Costing the Cloud: Financial Benefits of Moving to Cloud Computing

So they say Cloud brings about economies of scale – and most of us probably won’t know what that is, because we’ve never had to know. But as cloud solutions become increasingly mainstream, it’s no longer an option to miss out on this powerful computing tool.

Economies of scale is a decrease in costs in proportion to increased productivity. Or, in simpler terms, spend less and get more. To attain economies of scale, resources should be maximized. The demands that resources that IT infrastructure place on the business can amount to quite a fair bit – here’s how you can mitigate that by moving to cloud computing.

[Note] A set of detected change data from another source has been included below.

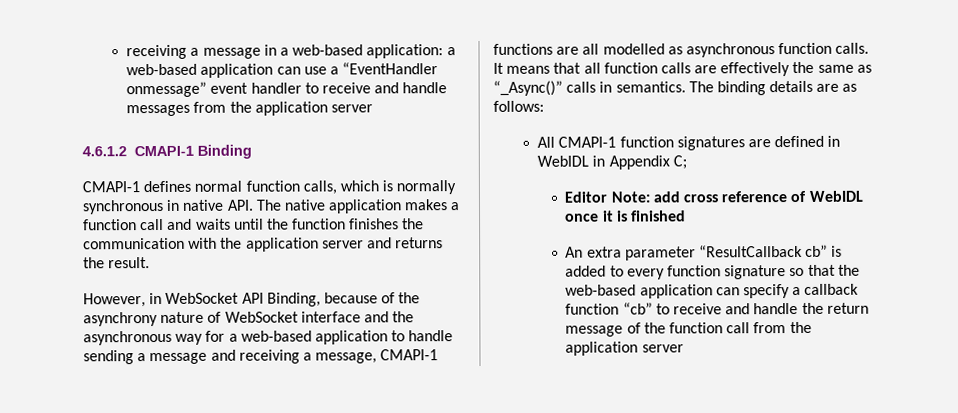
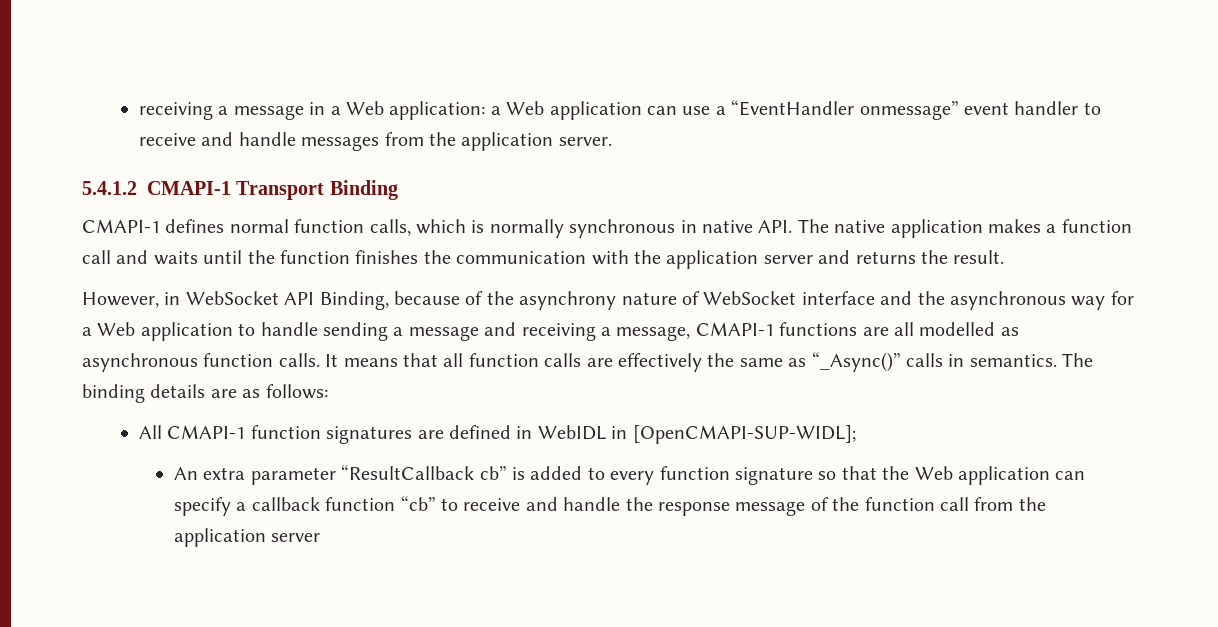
- receiving a message in a web-based application: a web-based application can use a “EventHandler onmessage” event handler to receive and handle messages from the application server
- 4.6.1.2 CMAPI-1 Binding
+ receiving a message in a Web application: a Web application can use a “EventHandler onmessage” event handler to receive and handle messages from the application server.
+ 5.4.1.2 CMAPI-1 Transport Binding
- However, in WebSocket API Binding, because of the asynchrony nature of WebSocket interface and the asynchronous way for a web-based application to handle sending a message and receiving a message, CMAPI-1 functions are all modelled as asynchronous function calls.
+ However, in WebSocket API Binding, because of the asynchrony nature of WebSocket interface and the asynchronous way for a Web application to handle sending a message and receiving a message, CMAPI-1 functions are all modelled as asynchronous function calls.
- All CMAPI-1 function signatures are defined in WebIDL in Appendix C;
- Editor Note: add cross reference of WebIDL once it is finished
+ All CMAPI-1 function signatures are defined in WebIDL in [OpenCMAPI-SUP-WIDL];
- An extra parameter “ResultCallback cb” is added to every function signature so that the web-based application can specify a callback function “cb” to receive and handle the return message of the function call from the application server
+ An extra parameter “ResultCallback cb” is added to every function signature so that the Web application can specify a callback function “cb” to receive and handle the response message of the function call from the application server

Hardware and Utility Costs
To ensure that you’re fully utilizing your hardware is challenging. There will always be a gap between usage and the hardware’s capacity. In underutilizing the resource, cost is incurred for no good reason. Power costs ramp up when you have to keep your servers running all the time. For maximum uptime, many companies also buy more hardware than they need in case of failure. These are left lying around “just in case”. These are expensive ways of maintaining strong IT infrastructure – money could be spent on expansion, regional growth, launching a new product.

Maintenance Costs
In addition to the costs of purchasing hardware, maintaining your own setup could cost you an additional 20% on top of your yearly infrastructural expenditure. Servers are also high-maintenance in that they are sensitive to heat, humidity and dust – to simply upkeep these would take many hours of effort by a dedicated technician. Fireproofing is also crucial for protecting your data and servers. More than that, with the rapid speed of technological evolution, it would be wise to future-proof your equipment by setting it up in a configuration that allows for newer equipment to be installed with minimal effort. You can save on all of these costs by deploying cloud solutions. With a central, well-maintained data centre looked after by specialists and technicians, you can be rest assured that your data is safekept within machines that are much less likely to fail on you.

Financial Cost
When you choose to maintain your own infrastructure, your costs are all upfront, from buying hardware to hiring professionals to take care of them. Yes, it’s true, accounting magicians can use their amortization hat-trick to make it seem like cost is spread out over hardware lifetime, but it’s still out-of-pocket capital that can’t be invested or spent by the business elsewhere – when you really could keep that money, pay on a subscription basis, and not risk opportunity cost. This is also known as OpEx (operating expenditure), where you only pay for as much as you use. This gives you agility – if you need to use less units that particular month, just scale down, and if you need more units that month, just pay for those. In business where speed is paramount, it’s important to build processes and use tools that allow us flexibility to make decisions and execute them in the fastest possible time. Cloud computing can help with that.

Opportunity Costs
As the business expands, your solutions need to grow along with it. With cloud solutions rather than forking for additional new hardware, an overhaul of infrastructure, or paying an external party to handle the integration for you, you simply top up for your usage. This is easy on cash flow and gives you extra leeway every month to invest in more worthwhile ventures. To add to that, implementation will also take up time – though physical setups can take anywhere from a week to a month, with cloud computing, you can upgrade and have your applications on the cloud within 24 hours. The extra speed afforded to you will enable you to execute business processes with maximum efficiency. For example, if you’re rushing to go to market with a certain product, the ability to have your customer relationship management (CRM) or enterprise resource planning (ERP) software up and running within 24 hours could well prove to be invaluable.

At the end of the day, it really depends on what architecture or infrastructure your business requires. There are many benefits to cloud, and with the variety of commercial cloud options there are, you’ll surely find one that will not only meet your requirements but go beyond that to power your business performance. Cloud computing is often dubbed the ‘future of computing’, so whether or not you end up choosing traditional methods of computing over cloud, ultimately, it’s worth a try.